The Duke composed his first of over a thousand compositions, Soda Fountain Rag. He was fifteen and could neither read or write music. He felt that his skill was not playing piano but composing. He worked hard to learn the mechanics of music. He also began to organize combos and to play at dances. Like his father, Duke was an exceptional artist, so much so he was offered an art scholarship to Pratt Institute; which he turned down because he believed strongly that his music would be his life.

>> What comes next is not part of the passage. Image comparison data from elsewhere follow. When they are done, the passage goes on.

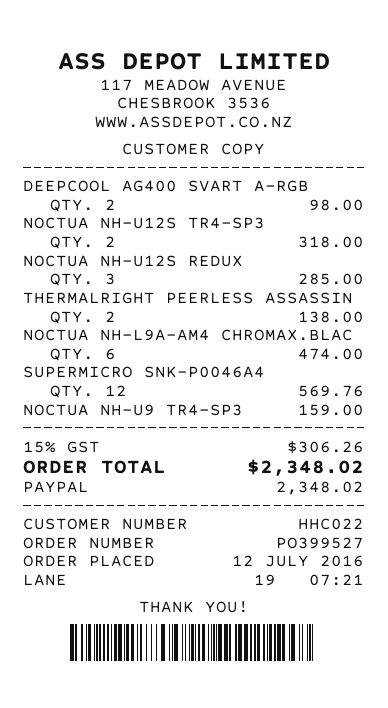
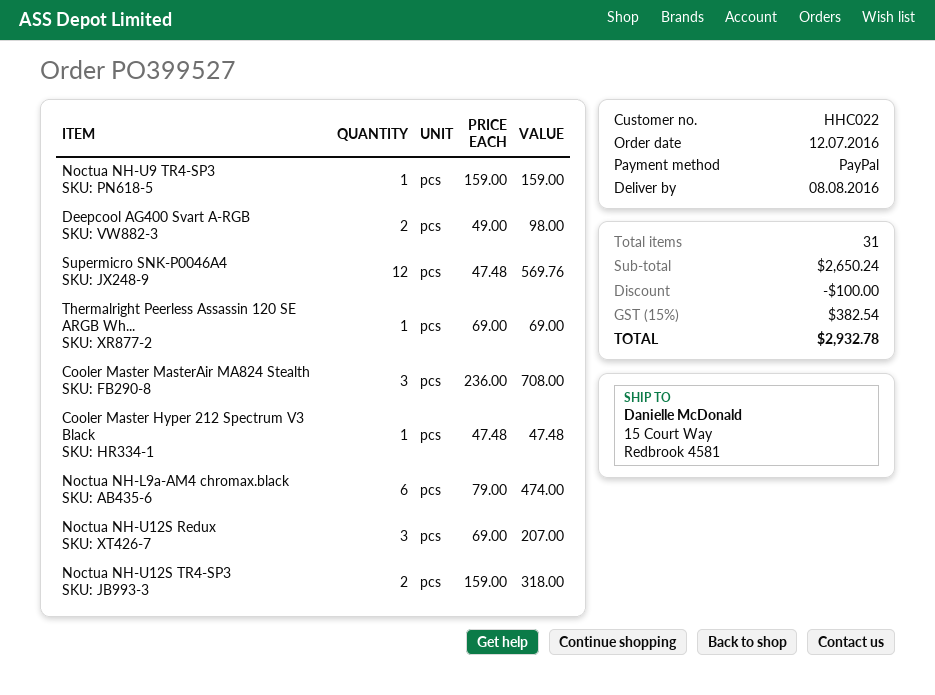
NOCTUA NH-U12S REDUX: 3 for 285.00 -> 3 for 207.00
THERMALRIGHT PEERLESS ASSASSIN: 2 for 138.00 -> 1 for 69.00
Cooler Master MasterAir MA824 Stealth: none -> 3 for 708.00
Cooler Master Hyper 212 Spectrum V3 Black: none -> 1 for 47.48
discount: none -> 100.00
tax: 15% = 306.26 -> 15% = 382.54
total: 2348.02 -> 2932.78

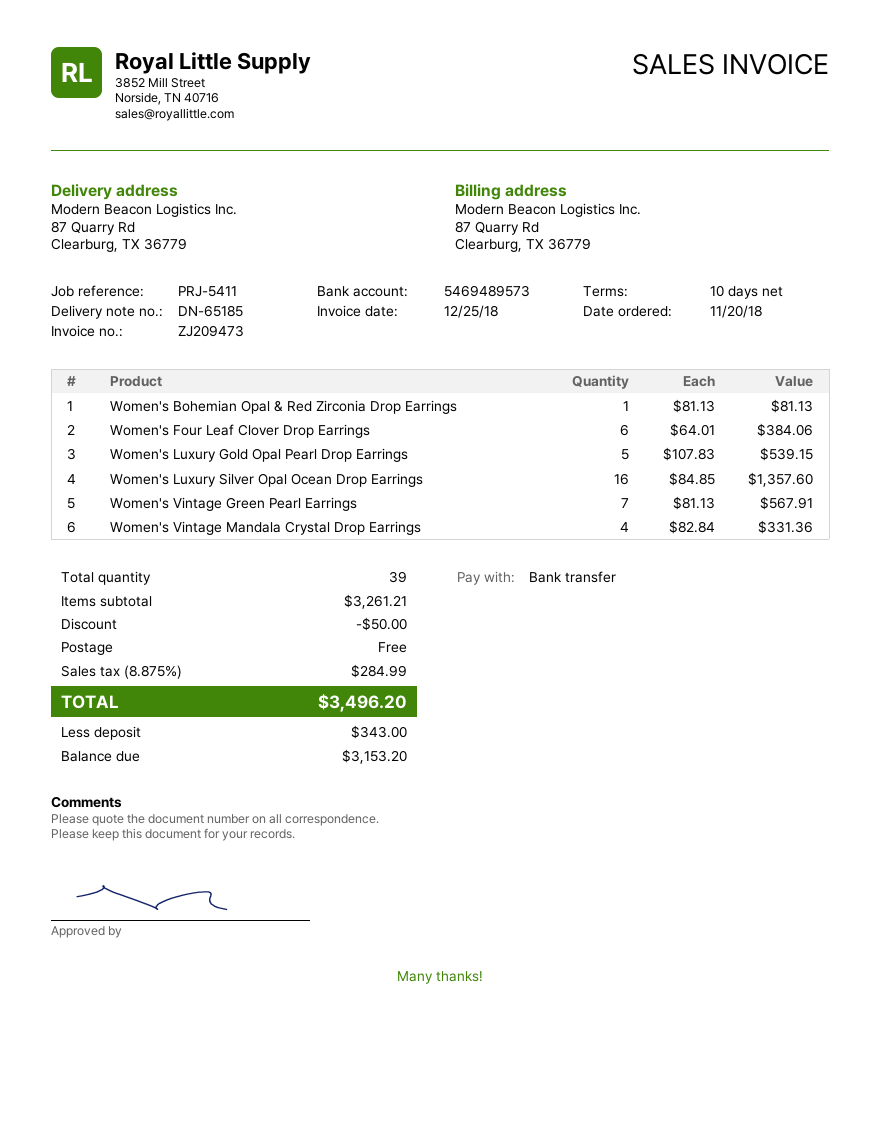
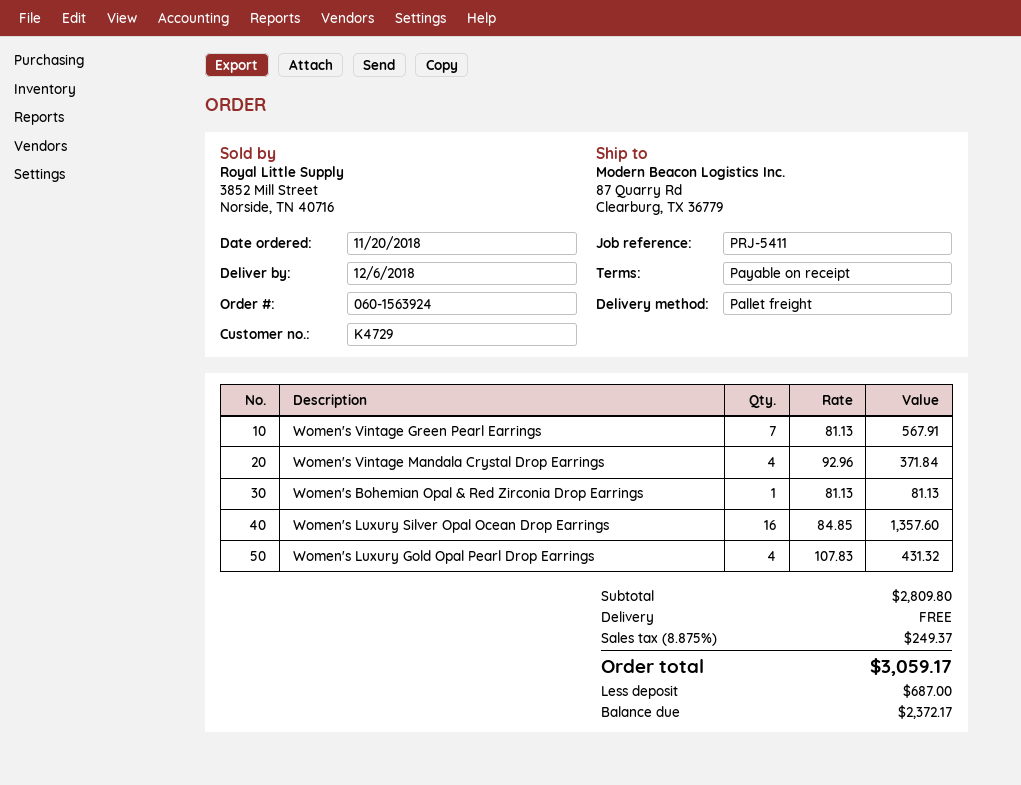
payment terms: 10 days -> on receipt
Women's Four Leaf Clover Drop Earrings: 6 x 64.01 = 384.06 -> none
Women's Luxury Gold Opal Pearl Drop Earrings: 5 x 107.83 = 539.15 -> 4 x 107.83 = 431.32
Women's Vintage Mandala Crystal Drop Earrings: 4 x 82.84 = 331.36 -> 4 x 92.96 = 371.84
subtotal: 3261.21 -> 2809.80
discount: 50.00 -> none
tax: 8.875% = 284.99 -> 8.875% = 249.37
total: 3496.20 -> 3059.17
deposit: 343.00 -> 687.00
balance: 3153.20 -> 2372.17

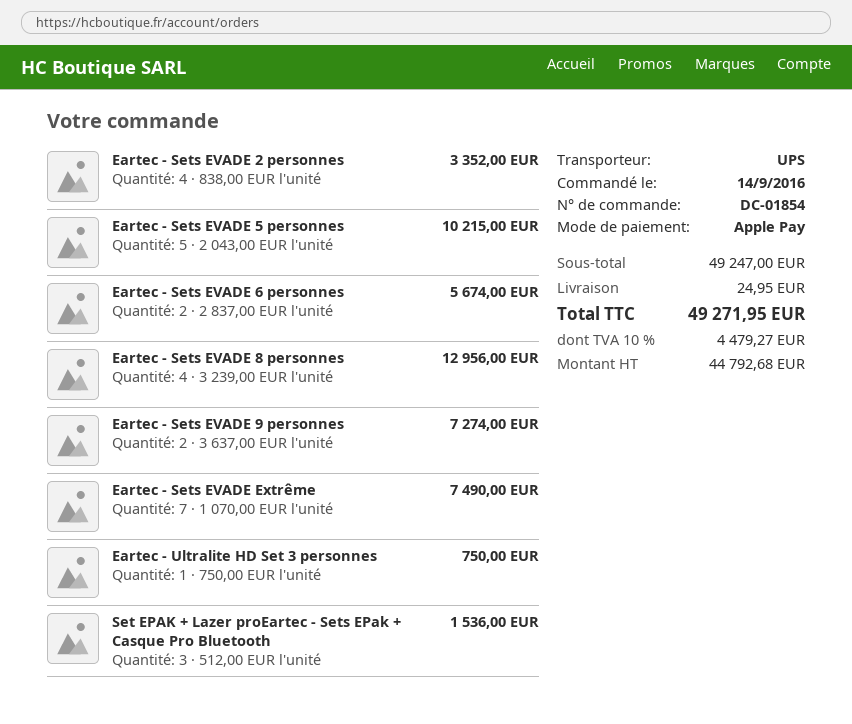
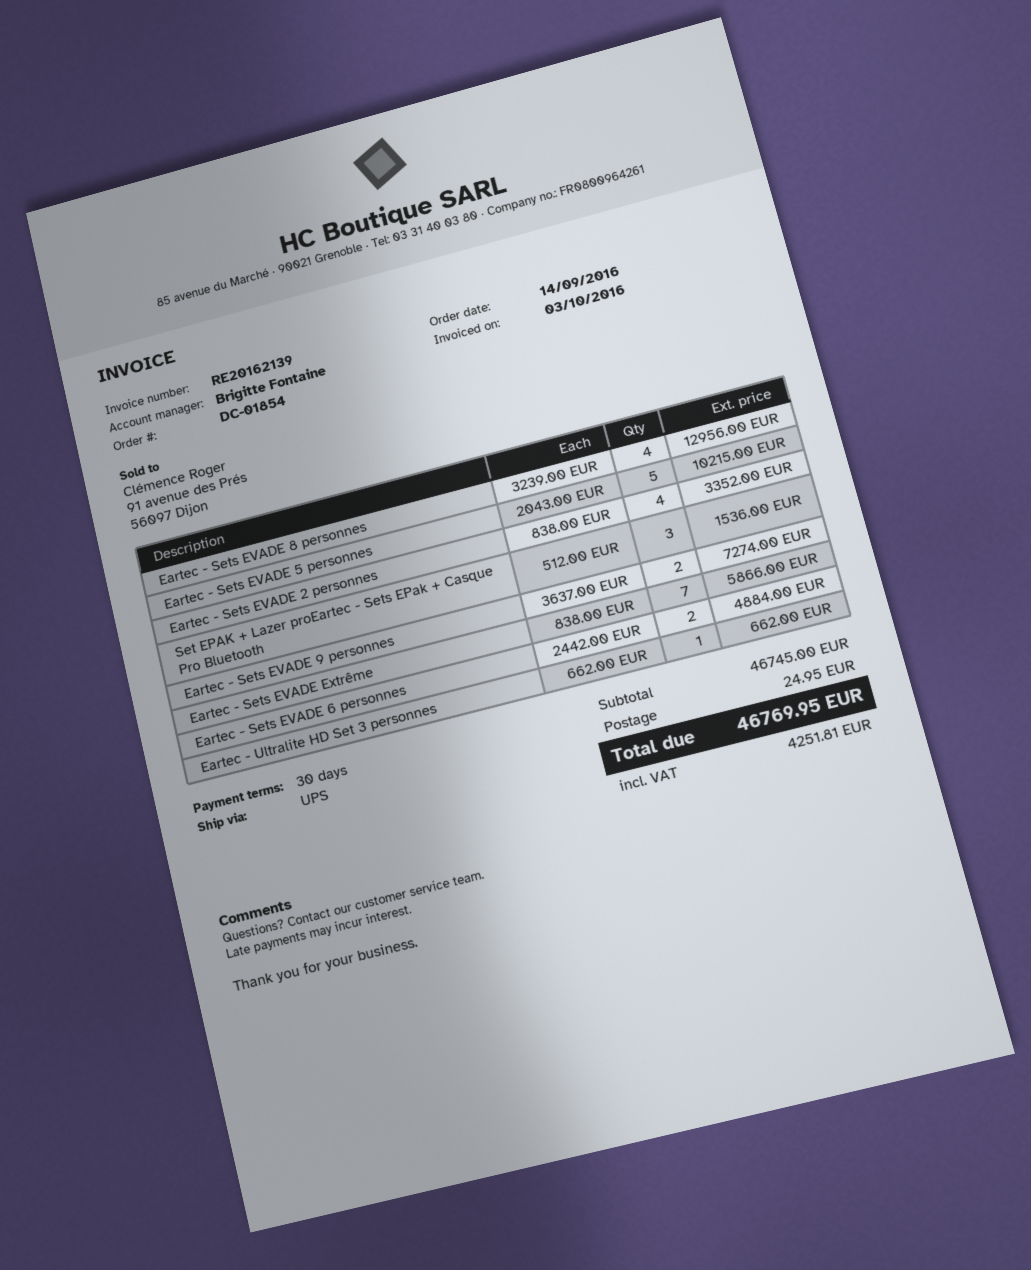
Eartec - Sets EVADE 6 personnes: 2 x 2837.00 = 5674.00 -> 2 x 2442.00 = 4884.00
Eartec - Sets EVADE Extrême: 7 x 1070.00 = 7490.00 -> 7 x 838.00 = 5866.00
Eartec - Ultralite HD Set 3 personnes: 1 x 750.00 = 750.00 -> 1 x 662.00 = 662.00
subtotal: 49247.00 -> 46745.00
tax: 4479.27 -> 4251.81
total: 49271.95 -> 46769.95

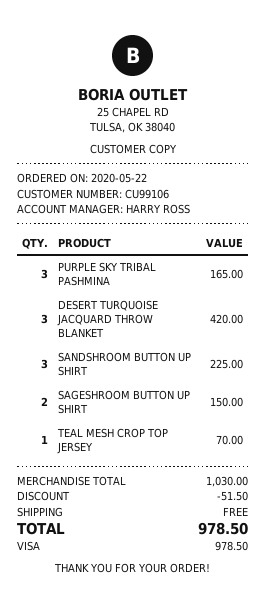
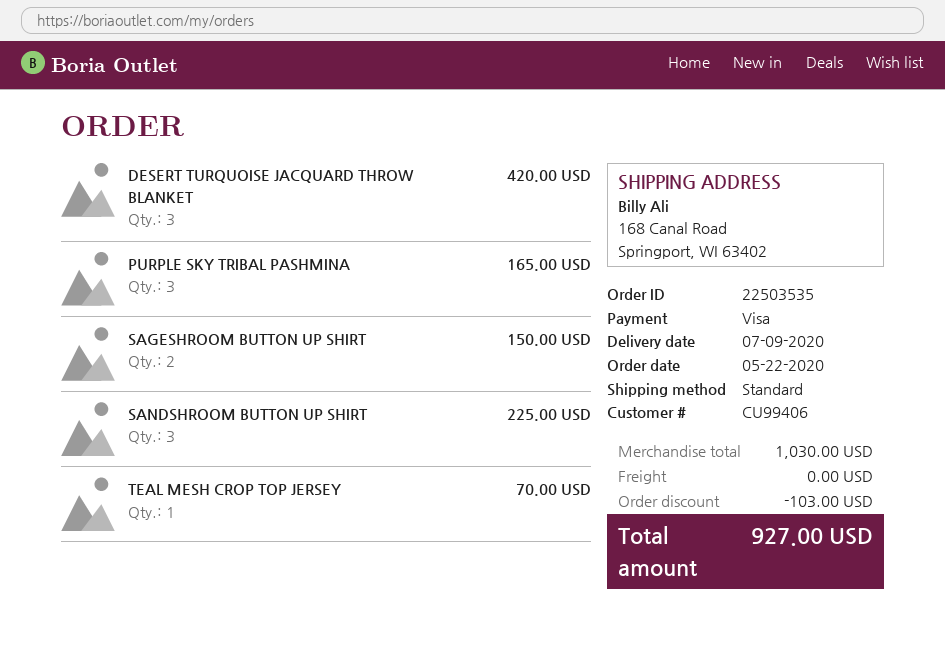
customer number: CU99106 -> CU99406
discount: 51.50 -> 103.00
total: 978.50 -> 927.00

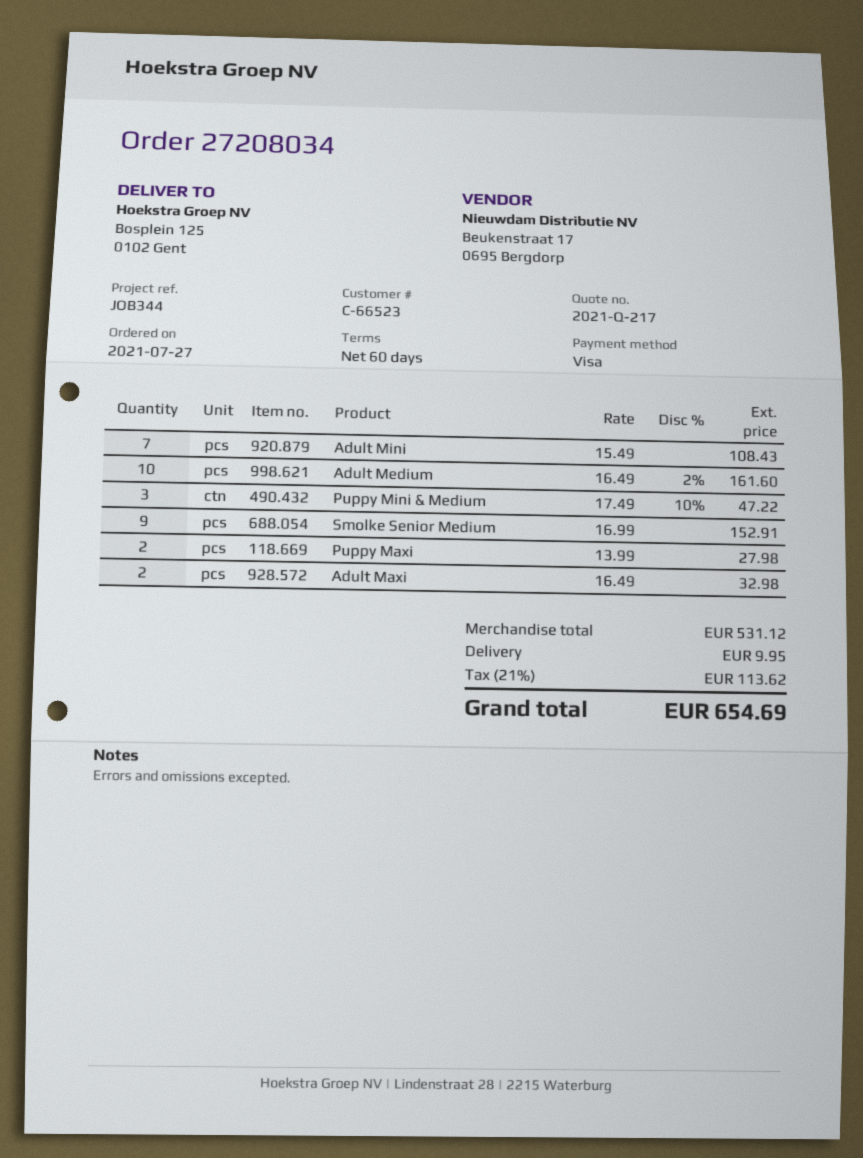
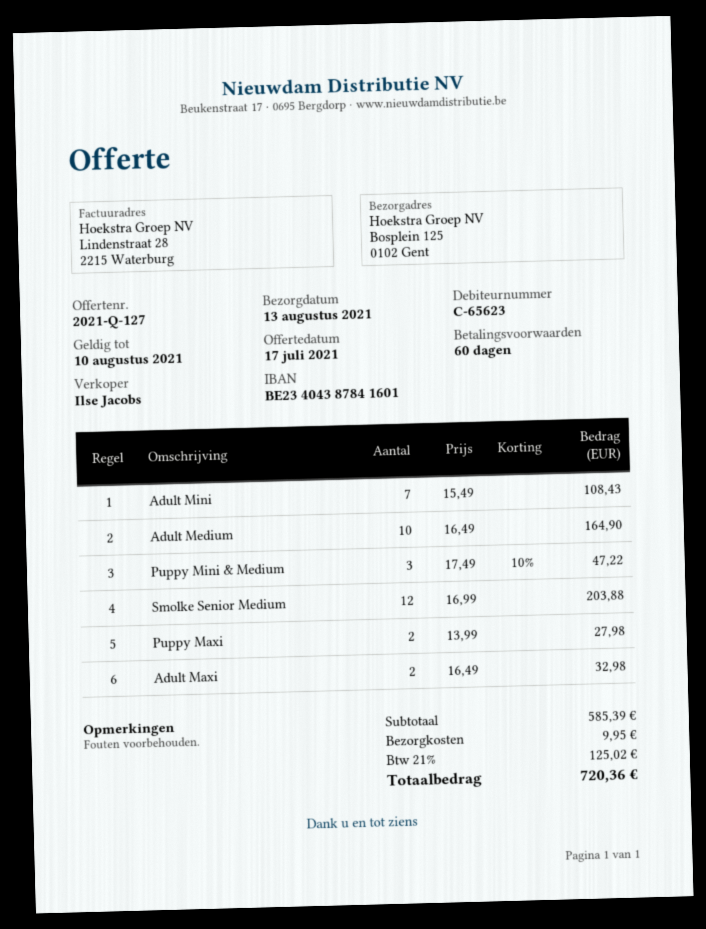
quote number: 2021-Q-217 -> 2021-Q-127
customer number: C-66523 -> C-65623
Adult Medium: 10 x 16.49 - 2% = 161.60 -> 10 x 16.49 = 164.90
Smolke Senior Medium: 9 x 16.99 = 152.91 -> 12 x 16.99 = 203.88
subtotal: 531.12 -> 585.39
tax: 21% = 113.62 -> 21% = 125.02
total: 654.69 -> 720.36

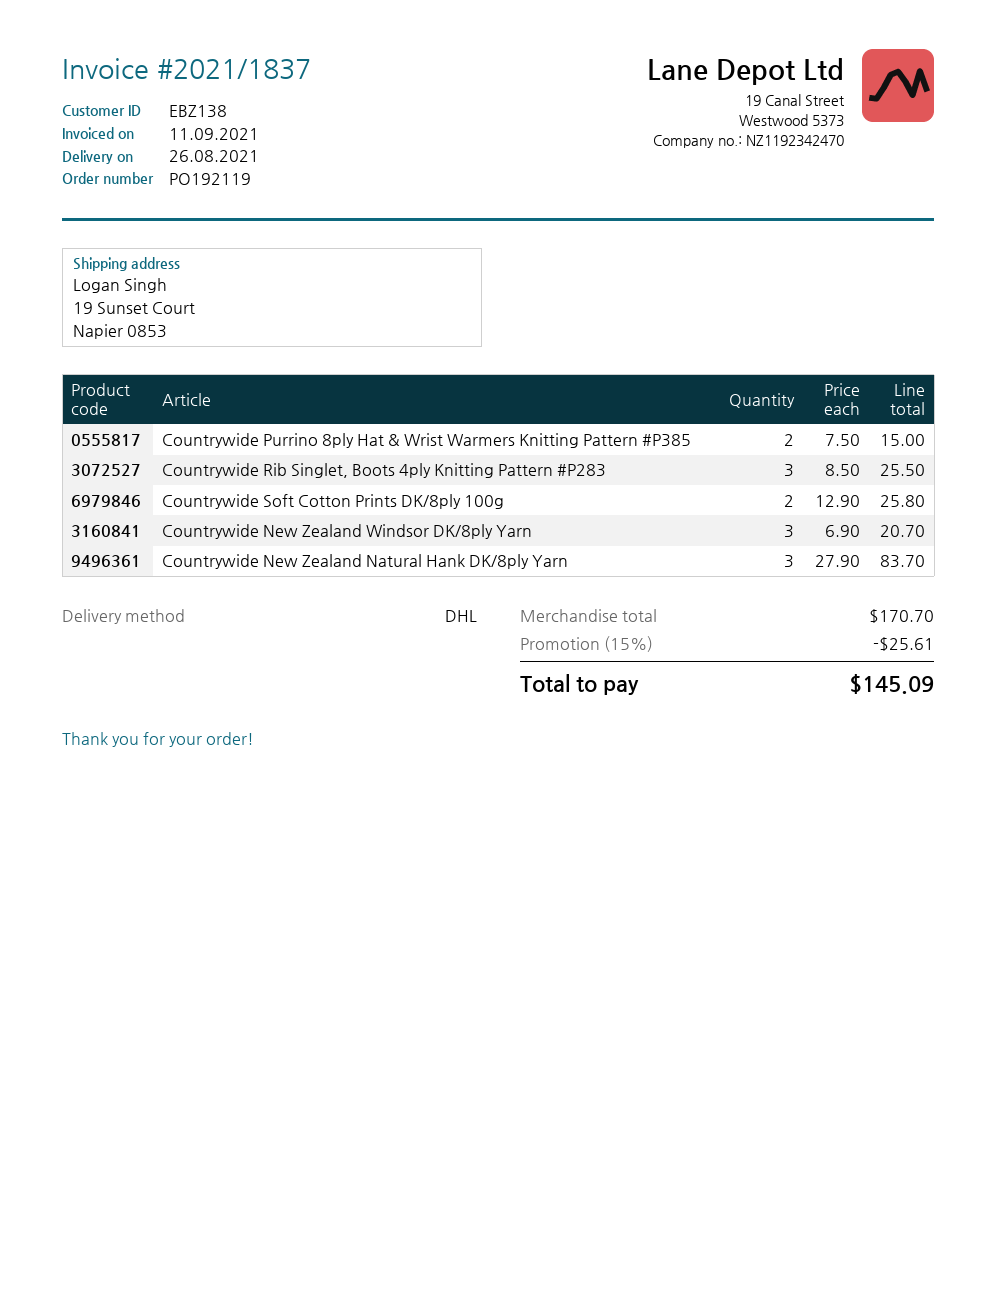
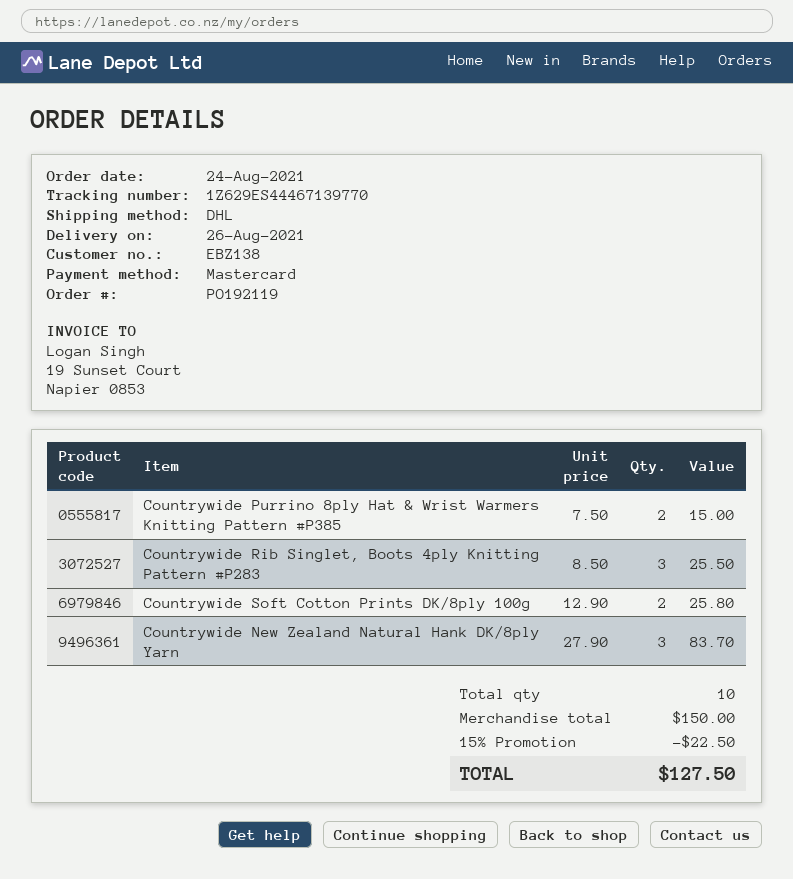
Countrywide New Zealand Windsor DK/8ply Yarn: 3 x 6.90 = 20.70 -> none
subtotal: 170.70 -> 150.00
discount: 15% = 25.61 -> 15% = 22.50
total: 145.09 -> 127.50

Earning money by day as a sign painter, playing gigs at night. Soon his combo, The Duke’s Serenaders, was playing embassy parties and private functions in D.C. and nearby Virginia, playing for both Afro-Americans and white audiences. The Duke was on his way…

But like all over-night successes in Show Biz it was a lot of hard work and a lot of two steps forward, one step back; and often one forward, two back. The early 1920’s saw him and his ensemble hopping between New York and D.C. with an occasional stop in Atlantic City. His ensemble grew both in size and in quality. His compositions grew and various musicians in his band often took a different approach to a song. Ellington’s musical horizons expanded as did his popularity and respect as both a composer and as band leader.

In 1926, Irvin Mills, a prominent music publisher and jazz artist promoter, came to an Ellington club date to scout the Duke out as a possible client. He was so impressed he signed Ellington that very night. Mills only took 45% of Ellington Inc.. Sounds like a lot today, but it was an unheard of contract between a white agent and a black musician. It was usually that the musician got only 40% or less.

Mills relieved Ellington of the business end that robbed the Duke of time better spent with his music. Getting recording gigs, radio air play, films, and live performances at prominent venues.

On of these venues was the famous Cotton Club where the Ellington Orchestra was house band on several extended occasions, and later as guest artists. It was the Prohibition Era and also the Jim Crow Era. The performers were black and came in through the back door. The audience was white and paid big money while coming in the front door. Ellington was expected to compose and play ‘jungle music’. This segregation at the club ended thanks a lot in part by Ellington.

As the Depression took hold, the recording business suffered; but radio exposed the Duke to a growing audience and tours became the band’s mainstay. Ellington’s compositions during those years, like Mood Indigo and Don’t Get Around Much Anymore, were big hits no matter who sang or played them. Then in 1938, a composer/arranger, Billy Strayhorn, applied to Ellington as a lyricist.

Strayhorn brought Lush Life, a song he composed as a teenager, to show the Duke a sample of his work. He also began to outline different arrangements of a few of Ellington’s work. Duke found his ‘left hand, his right hand’, the missing link in his musical journey.

Like his idol, the Duke, Strayhorn’s musical foundation was classical. His dream was to be a classical composer; but he knew that a black would never be accepted in the classical music world of the day, so jazz became his medium…until he discovered the jazz/classical compositions of Ellington.

The two worked as one, composing in the classical vein of suites. Strayhorn made new arrangements for Ellington’s standards as well as composing songs on his own. The first Ellington recording of a Strayhorn work was Take The A Train which became the signature introduction of the Ellington’s Orchestra. For the next 25+ years the two collaborated, one working on a theme and the other jumping in, until it became impossible to credit either one for the completed work.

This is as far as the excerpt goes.